What happens when people don't understand how AI works
Perceptions of AI Progress and Future Decline
- Some see little practical coding difference between recent Claude versions and doubt rapid future gains; others report steady, noticeable improvements but far from perfection.
- The cliché “the AI you use today is the worst you’ll ever use” is called vacuous; several argue LLM capability curves may already be flattening.
- Many expect quality of service to degrade even if raw capability grows: enshittification via ads, paywalling, political/monetization bias, and lock-in, compared to Google Search and the wider web’s decline.
- A minority believe current LLMs may already be the best we get in practice, before business incentives corrupt them.
Psychological and Spiritual Misuse
- The “ChatGPT-induced psychosis” phenomenon alarms commenters: vulnerable, lonely, or psychotic users treating LLMs as gods, spiritual guides, or self-aware beings.
- Others say psychosis will always latch onto something (religion, social media, conspiracies); LLMs are just a new “force multiplier.”

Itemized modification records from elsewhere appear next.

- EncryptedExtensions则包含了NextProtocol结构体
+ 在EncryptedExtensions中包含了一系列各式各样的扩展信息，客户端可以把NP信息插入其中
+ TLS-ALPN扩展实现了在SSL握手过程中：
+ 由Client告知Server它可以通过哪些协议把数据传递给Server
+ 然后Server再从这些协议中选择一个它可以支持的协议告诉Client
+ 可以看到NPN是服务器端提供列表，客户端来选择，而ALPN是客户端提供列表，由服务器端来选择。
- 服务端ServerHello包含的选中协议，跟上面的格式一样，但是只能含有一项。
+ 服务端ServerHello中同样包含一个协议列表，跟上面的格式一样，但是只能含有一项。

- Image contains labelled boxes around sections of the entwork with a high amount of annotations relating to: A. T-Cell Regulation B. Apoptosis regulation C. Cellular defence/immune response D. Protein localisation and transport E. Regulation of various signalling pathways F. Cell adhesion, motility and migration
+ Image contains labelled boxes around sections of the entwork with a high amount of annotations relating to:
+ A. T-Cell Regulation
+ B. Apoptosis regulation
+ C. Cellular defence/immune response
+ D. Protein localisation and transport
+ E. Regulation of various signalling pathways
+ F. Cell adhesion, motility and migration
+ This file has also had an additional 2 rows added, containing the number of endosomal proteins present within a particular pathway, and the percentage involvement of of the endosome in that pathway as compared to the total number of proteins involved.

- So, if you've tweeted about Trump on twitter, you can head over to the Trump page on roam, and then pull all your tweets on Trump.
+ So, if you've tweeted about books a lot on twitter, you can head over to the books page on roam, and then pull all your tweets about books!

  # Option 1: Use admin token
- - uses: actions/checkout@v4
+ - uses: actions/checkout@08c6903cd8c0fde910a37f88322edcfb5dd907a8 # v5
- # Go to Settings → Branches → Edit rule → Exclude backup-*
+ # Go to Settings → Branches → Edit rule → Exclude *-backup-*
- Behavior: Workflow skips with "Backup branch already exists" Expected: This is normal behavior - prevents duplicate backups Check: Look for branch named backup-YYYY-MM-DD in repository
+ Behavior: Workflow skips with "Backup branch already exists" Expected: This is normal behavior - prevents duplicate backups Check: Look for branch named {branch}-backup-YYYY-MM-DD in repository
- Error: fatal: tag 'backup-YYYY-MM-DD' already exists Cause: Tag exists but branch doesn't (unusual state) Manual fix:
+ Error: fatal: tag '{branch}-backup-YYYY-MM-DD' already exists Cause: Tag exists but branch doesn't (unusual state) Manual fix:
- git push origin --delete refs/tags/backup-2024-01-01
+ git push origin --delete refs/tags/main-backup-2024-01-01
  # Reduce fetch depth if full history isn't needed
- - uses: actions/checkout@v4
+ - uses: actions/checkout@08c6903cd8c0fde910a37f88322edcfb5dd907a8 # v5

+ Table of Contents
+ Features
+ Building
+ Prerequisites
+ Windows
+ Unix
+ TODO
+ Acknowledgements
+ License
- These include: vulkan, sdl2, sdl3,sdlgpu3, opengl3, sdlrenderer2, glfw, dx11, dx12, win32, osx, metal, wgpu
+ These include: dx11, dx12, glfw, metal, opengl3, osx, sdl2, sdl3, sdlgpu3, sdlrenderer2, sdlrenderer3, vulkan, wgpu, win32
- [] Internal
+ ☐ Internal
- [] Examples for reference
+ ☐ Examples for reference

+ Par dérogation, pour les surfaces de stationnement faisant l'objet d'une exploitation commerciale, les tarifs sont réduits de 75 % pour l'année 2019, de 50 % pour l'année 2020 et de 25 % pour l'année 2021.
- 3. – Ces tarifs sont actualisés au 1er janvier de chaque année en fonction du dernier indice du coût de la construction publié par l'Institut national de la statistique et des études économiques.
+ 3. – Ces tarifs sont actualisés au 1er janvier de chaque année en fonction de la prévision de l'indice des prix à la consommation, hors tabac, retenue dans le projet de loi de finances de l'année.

- Some argue people have always worshiped man-made abstractions (state, leaders, texts); AI is just the latest idol.
LLMs as Tools vs Oracles
- One camp uses LLMs as better search/summarization/coding tools: quick terminology lookup, domain overviews, SQLAlchemy snippets, law-like rules, etc., with external verification.
- Another warns that many non-technical users assume factuality and don’t know about hallucinations, effectively treating chatbots as oracles.
- This fuels a debate over calling LLMs “divinatory instruments”: critics say the analogy is overbroad and obscures differences from ordinary information retrieval; supporters say it captures how many people experience the interface.
What Counts as “Thinking” or “Understanding”?
- Long arguments revolve around whether next-token prediction can be called “thinking.”
- Some stress LLMs lack grounding, embodiment, goals, and rich world models; they see outputs as statistically fluent but ontologically empty.
- Others lean functionalist: if behavior is indistinguishable from human answers in many domains (Turing-style), insisting it’s “not real understanding” is seen as semantics or human exceptionalism.
- Related disputes touch on consciousness, free will, animal cognition, and whether all symbolic communication involves projection and interpretation.
How LLMs Actually Work
- Several note that “trained on the internet” is incomplete: modern chat models crucially depend on supervised fine-tuning and RLHF from vast global workforces of labelers rating style, safety, and “emotional intelligence.”
- This reframes chatbot niceness and apparent empathy as distilled human labor, not emergent soul.
- Others push back that, despite human shaping, transformers still rely on large-scale pattern learning, not classical symbolic reasoning; there’s disagreement about how far beyond “pattern matching” current systems really go.
Impact on Work and Institutions
- Many describe LLMs as force multipliers for already-competent people, not replacements for missing expertise.
- There’s concern they’ll be misused by clueless management as a substitute for skilled staff, leading to layoffs, brittle systems, and an “idiocy multiplier.”
- Skeptics emphasize that organizations still need deep human understanding; AI cannot rescue fundamentally bad leadership.
Language, Hype, and Public Understanding
- Repeated concern that anthropomorphic marketing terms (“AI,” “reasoning,” “hallucination,” “agents,” “friends”) mislead the public and investors about capabilities and risks.
- Some urge more precise language (LLM, pattern model, summarizer) and better education so people treat outputs as provisional, checkable suggestions rather than truths or revelations.